Маска — нечто вроде шлема из черного бархата с черным козырьком — надевалась на уши, закрывая нос и даже подбородок. Открытыми остались только щеки с мушками, рот и глаза Герсена. «Теперь ваше сиятельство выглядит не только великолепно, но и таинственно, — интимным полушепотом сообщила горничная. — А сейчас я покажу вам дорогу — в наших старых коридорах легко запутаться».
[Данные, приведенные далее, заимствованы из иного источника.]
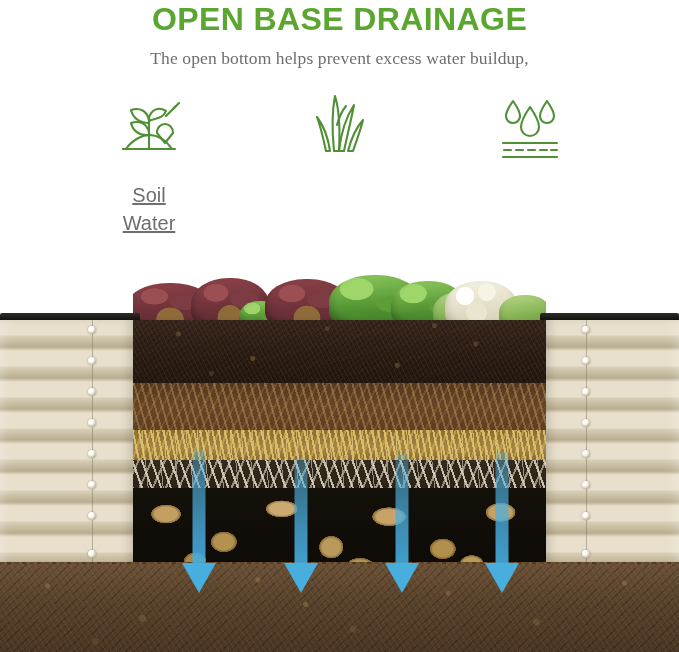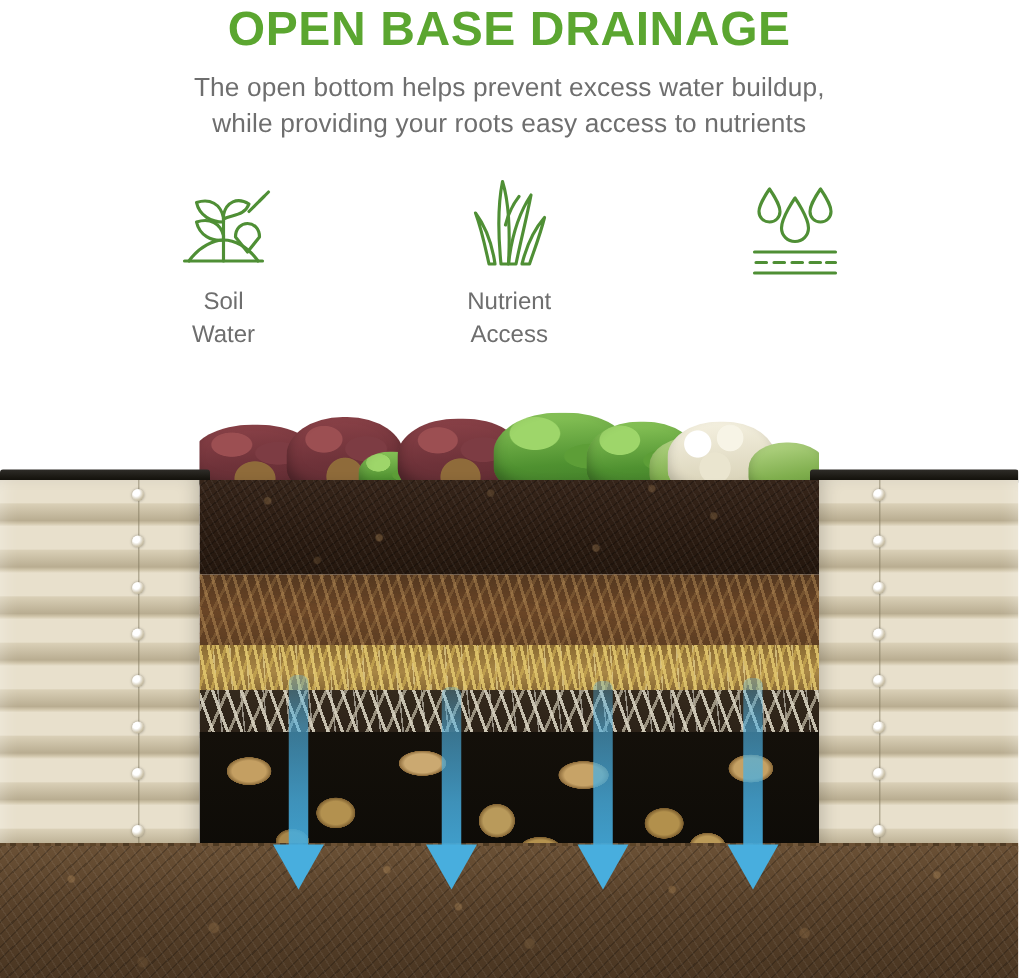--- a/index.html
+++ b/index.html
@@ -12,35 +12,35 @@
   }
 
   
   #header { width:679px; padding-top:2px; text-align:center; }
   #title {
     font-size:32px; font-weight:bold; letter-spacing:0.4px;
     color:#5BA630; line-height:1.08;
   }
   #subtitle {
     margin-top:9px; font-size:17.5px; color:#6e6e6e;
-    line-height:1.42; font-weight:300; letter-spacing:0.1px;
+    line-height:1.42; font-weight:300; letter-spacing:0.1px;font-family:Liberation Serif, serif;
   }
 
   
   #features {
     display:flex; width:679px; margin-top:20px;
     padding:0 74px; justify-content:space-between; align-items:flex-start;
   }
   .feature { width:150px; text-align:center; }
   .feature .icon-wrap {
     height:72px; display:flex; align-items:center; justify-content:center;
   }
   .feature .flabel {
-    margin-top:4px; font-size:16px; color:#6e6e6e;
-    line-height:1.38; font-weight:300;
+    margin-top:20px; font-size:20px; color:#6e6e6e;
+    line-height:1.38; font-weight:300;text-decoration:underline;
   }
 
   
   #scene {
     position:absolute; left:0; top:262px; width:679px; height:390px;
     overflow:hidden; background:#ffffff;
   }
 
   
   #plants {
@@ -206,21 +206,20 @@
     border-top:30px solid #48AEDE;
   }
 </style>
 </head>
 <body>
 
 <div id="header">
   <div id="title">OPEN BASE DRAINAGE</div>
   <div id="subtitle">
     <div>The open bottom helps prevent excess water buildup,</div>
-    <div>while providing your roots easy access to nutrients</div>
   </div>
 </div>
 
 <div id="features">
 
   <div class="feature">
     <div class="icon-wrap">
       <svg width="76" height="70" viewBox="0 0 76 70" fill="none" stroke="#4F8F35" stroke-width="2.1" stroke-linecap="round" stroke-linejoin="round">
         <path d="M38 58 V26"></path>
         <path d="M38 32 C30 32 22 28 20 19 C29 16 36 20 38 29 Z"></path>
@@ -242,24 +241,20 @@
   <div class="feature">
     <div class="icon-wrap">
       <svg width="64" height="70" viewBox="0 0 64 70" fill="none" stroke="#4F8F35" stroke-width="2.1" stroke-linecap="round" stroke-linejoin="round">
         <path d="M22 60 L18 60 C15 46 12 34 9 26 C15 34 20 46 22 60 Z"></path>
         <path d="M31 60 L26 60 C24 40 24 20 27 5 C32 21 32 41 31 60 Z"></path>
         <path d="M36 60 L31 60 C33 42 38 26 46 14 C43 30 39 45 36 60 Z"></path>
         <path d="M45 60 L40 60 C43 48 48 37 55 29 C52 41 48 51 45 60 Z"></path>
         <path d="M29 34 C31 26 34 20 38 15"></path>
       </svg>
     </div>
-    <div class="flabel">
-      <div>Nutrient</div>
-      <div>Access</div>
-    </div>
   </div>
 
   <div class="feature">
     <div class="icon-wrap">
       <svg width="76" height="70" viewBox="0 0 76 70" fill="none" stroke="#4F8F35" stroke-width="2.1" stroke-linecap="round" stroke-linejoin="round">
         <path d="M21 10 C21 10 14 20 14 25 C14 29 17 32 21 32 C25 32 28 29 28 25 C28 20 21 10 21 10 Z"></path>
         <path d="M38 16 C38 16 29 29 29 36 C29 41 33 45 38 45 C43 45 47 41 47 36 C47 29 38 16 38 16 Z"></path>
         <path d="M55 10 C55 10 48 20 48 25 C48 29 51 32 55 32 C59 32 62 29 62 25 C62 20 55 10 55 10 Z"></path>
         <path d="M11 52 H65"></path>
         <path d="M11 66 H65"></path>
Она провела его вниз по продуваемой сквозняком лестнице, а затем по сырому гулкому коридору, едва освещенному исключительно тусклыми лампочками. Стены, некогда расписанные роскошными малиновыми орнаментами с серебряными и золотыми обводами, давно поблекли и покрылись пятнами; керамическая плитка пола пошатывалась и скрипела под ногами... Горничная остановилась у тяжелой красной портьеры. Покосившись на Герсена, она приложила палец к губам; в желтоватом полумраке коридора ее формы, обтянутые синим вельветом, блеск ее русых волос казались сновидением — столь изысканное, прелестное существо просто не могло быть сделано из плоти и крови. «Ваше сиятельство! — сказала она — Там, внутри — наш банкет. Призываю вас сохранять инкогнито. Сегодня все должны играть по правилам — свое имя называть нельзя». Она раздвинула портьеру; Герсен вошел в огромный зал. Откуда-то со свода, настолько высокого, что его не было видно, свисала на цепи единственная люстра, образовавшая островок света над большим столом; на столе, покрытом белоснежной льняной скатертью, поблескивали серебряные столовые приборы и хрустальные бокалы.